Alexey lebt mit seinen Eltern und seinem juengeren Bruder in einer Wohnung im Sueden der Stadt, ca. 1 Stunde Metro+Bus von der City entfernt. Auch vom Rest der Familie wurde ich freundlich empfangen. Ich durfte im Wohnzimmer residieren. Alexey musste von 9 bis 19 Uhr arbeiten, und somit bin immer morgens mit ihm in die Stadt gefahren und abends zusammen zurueck. Tagsueber habe ich mein eigenes Ding gemacht, und abends etwas gemeinsam, d.h. mal durch die Stadt schlendern oder mal einfach zu Hause hocken und labern.

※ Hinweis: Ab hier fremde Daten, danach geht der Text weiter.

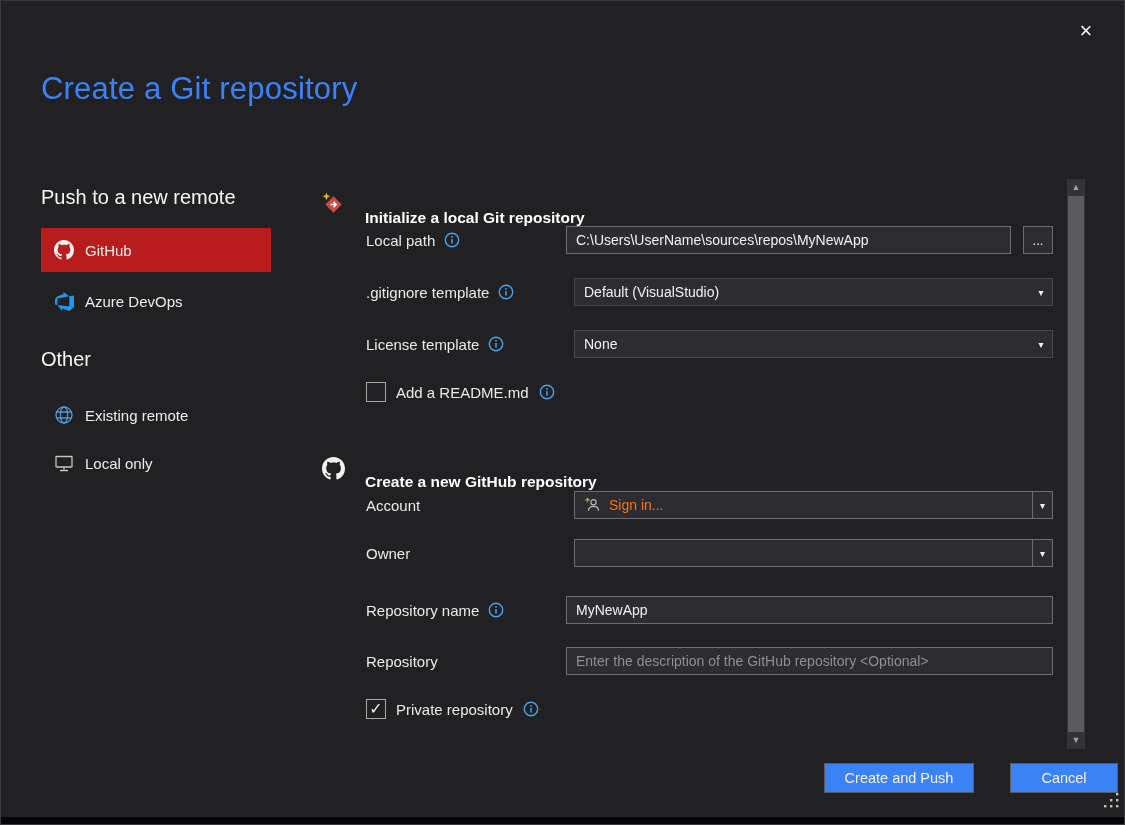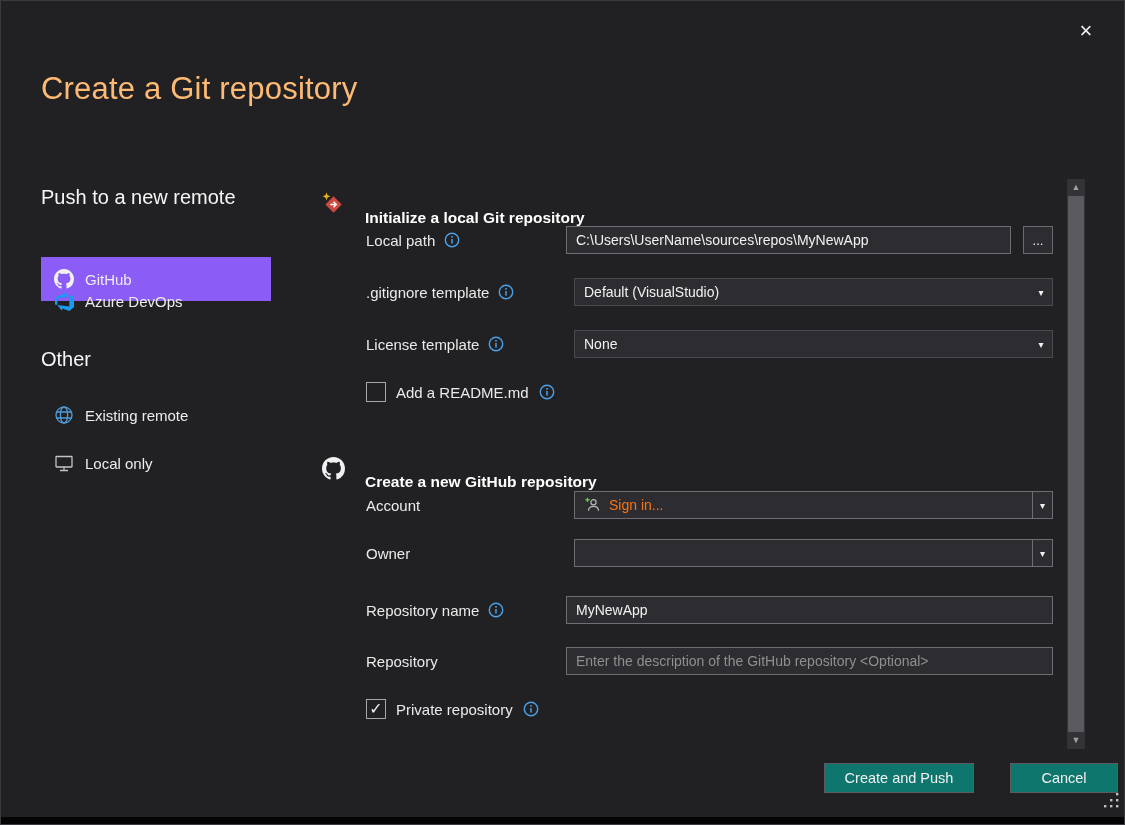"Create a Git repository" .dialog-title { color: #fdba74 -> #3b82f6 }
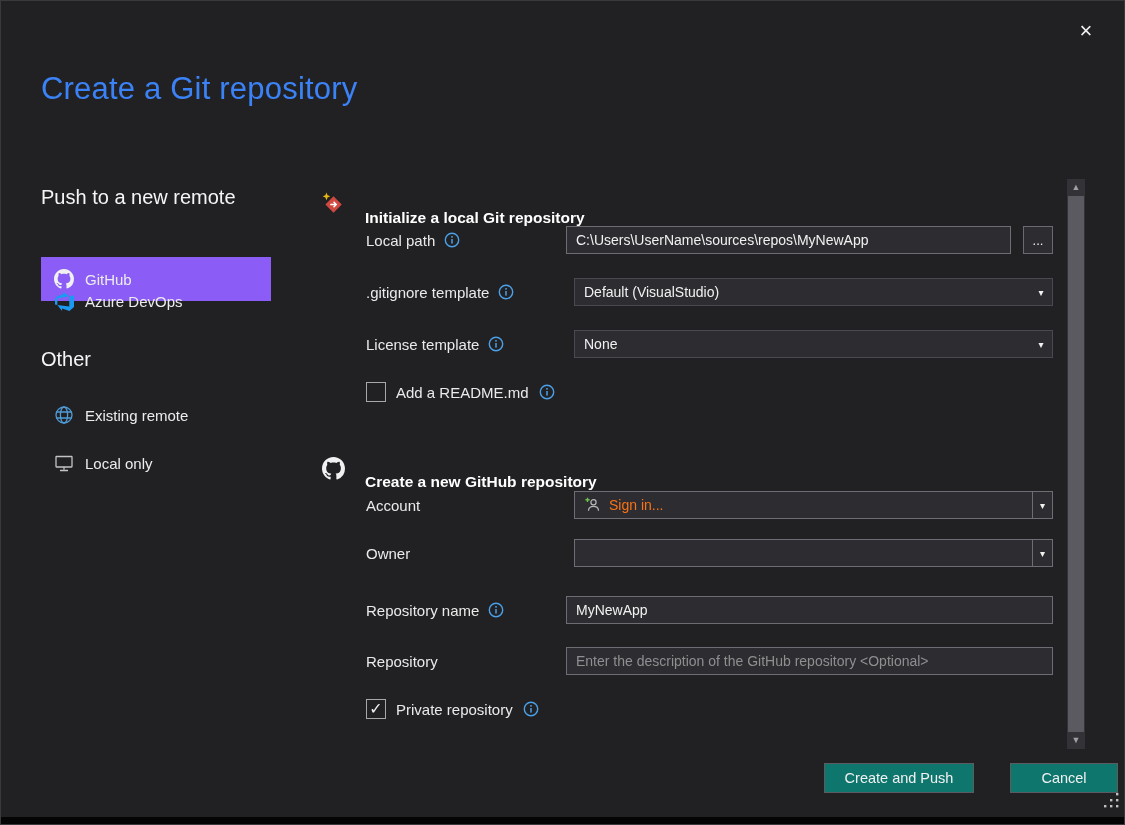"GitHub" .side-item.selected { background: #8b5cf6 -> #b91c1c; margin-top: 29px -> none }
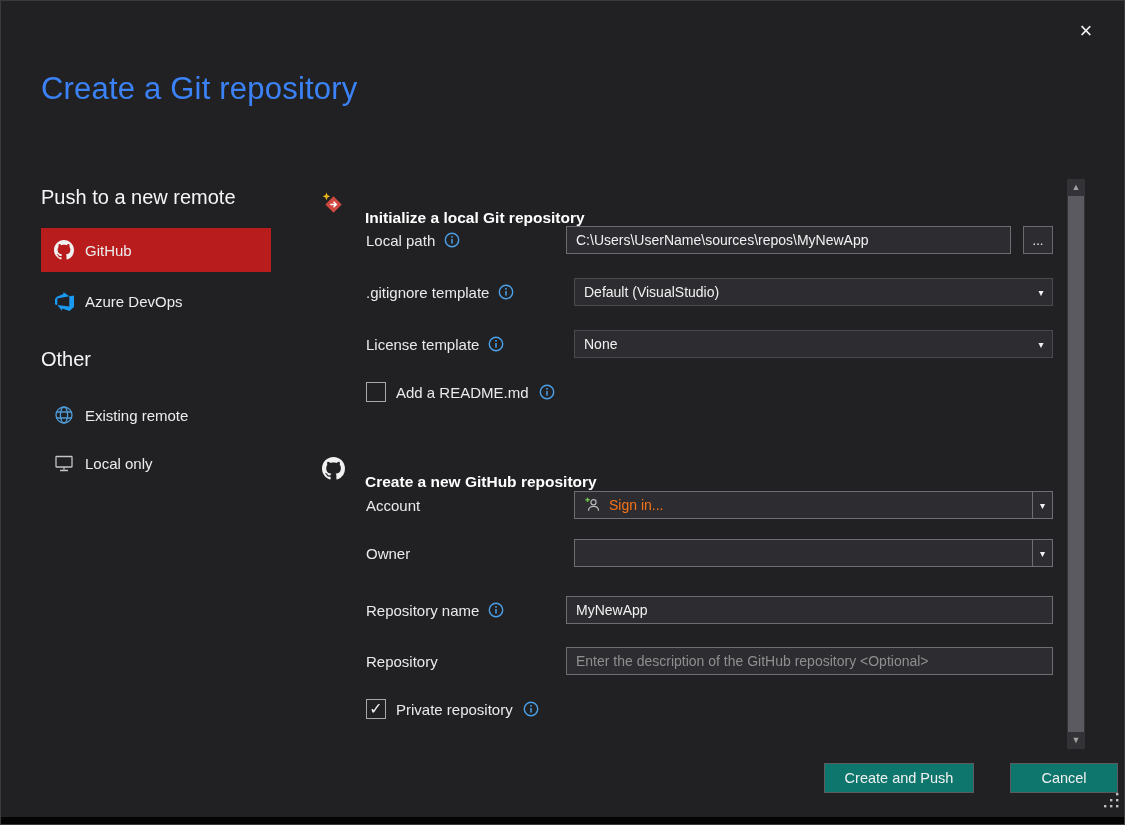"Create and Push" .footer-btn { background: #0f766e -> #3b82f6 }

St.Petersburg mit dem Fluss, den vielen Kanaelen und Prachtbauten, den weitlaeufigen Strassen und dem Winterpalast mit der integrierten Ermitage ist wirklich beeindruckend. Beim Besuch des Winterpalasts ging ich vor lauter Raeumen fast verloren und hatte vor lauter Ueppigkeit fast eine Reizueberflutung.

Klischees
Ich muss ja zugeben, dass sich einige Klischees bewahrheitet haben. Die strenge und straffreudige Polizei zum Beispiel: Als Alexey und Freundin die Metro-Station mit Eis betraten, hat ein Polizist ihnen gleich die Leviten gelesen und Strafgeld kassiert. In einer Fussgaengerzone konnte ich den brutalen Umgang der Polizei mit Besoffenen beobachten. Die hohe Polizei-Praesenz ist auffallend: In Parks, an Kreuzungen, in Fussgaengerzonen und vor manchen Gebaeuden.

Begegnungen
Am Donnerstag, dem letzten Tag in St.Pete, habe ich die St.Isaaks Kathedrale bestiegen und den Ausblick auf die Neva (Fluss) und die Stadt genossen. Dabei bin ich mit dem "Waechter" dort oben ins Gespraech gekommen, dessen aeusserliche Erscheinung von einem schweren Leben zeugte. Er konnte sogar deutsch und war auch noch gerade dabei, mithile des Woerterbuchs Vokabeln zu pauken. Sein deutsch war wirklich nicht akzentfrei, aber dafuer die Grammatik korrekt. Er holte eine monatlich erscheinende deutschsprachige St.Petersburger Zeitung aus seiner "Waechterbude", die kuerzlich eine Erzaehlung von ihm veroeffentlicht hat. Darauf war er sehr stolz, erst recht, weil er wenig Bildung und schon gar nicht studiert, sondern sein Geld mit niederen Arbeiten verdient hat, wie er sagte. Eine weitere Erzaehlung hat er auch schon verfasst und hofft auf die Begegnung mit einen Touristen, der diese im Ausland veroeffentlicht.
Ich bin zwar nicht der Tourist, der ihm diesen Traum erfuellt, aber es war eine interessante Begegnung.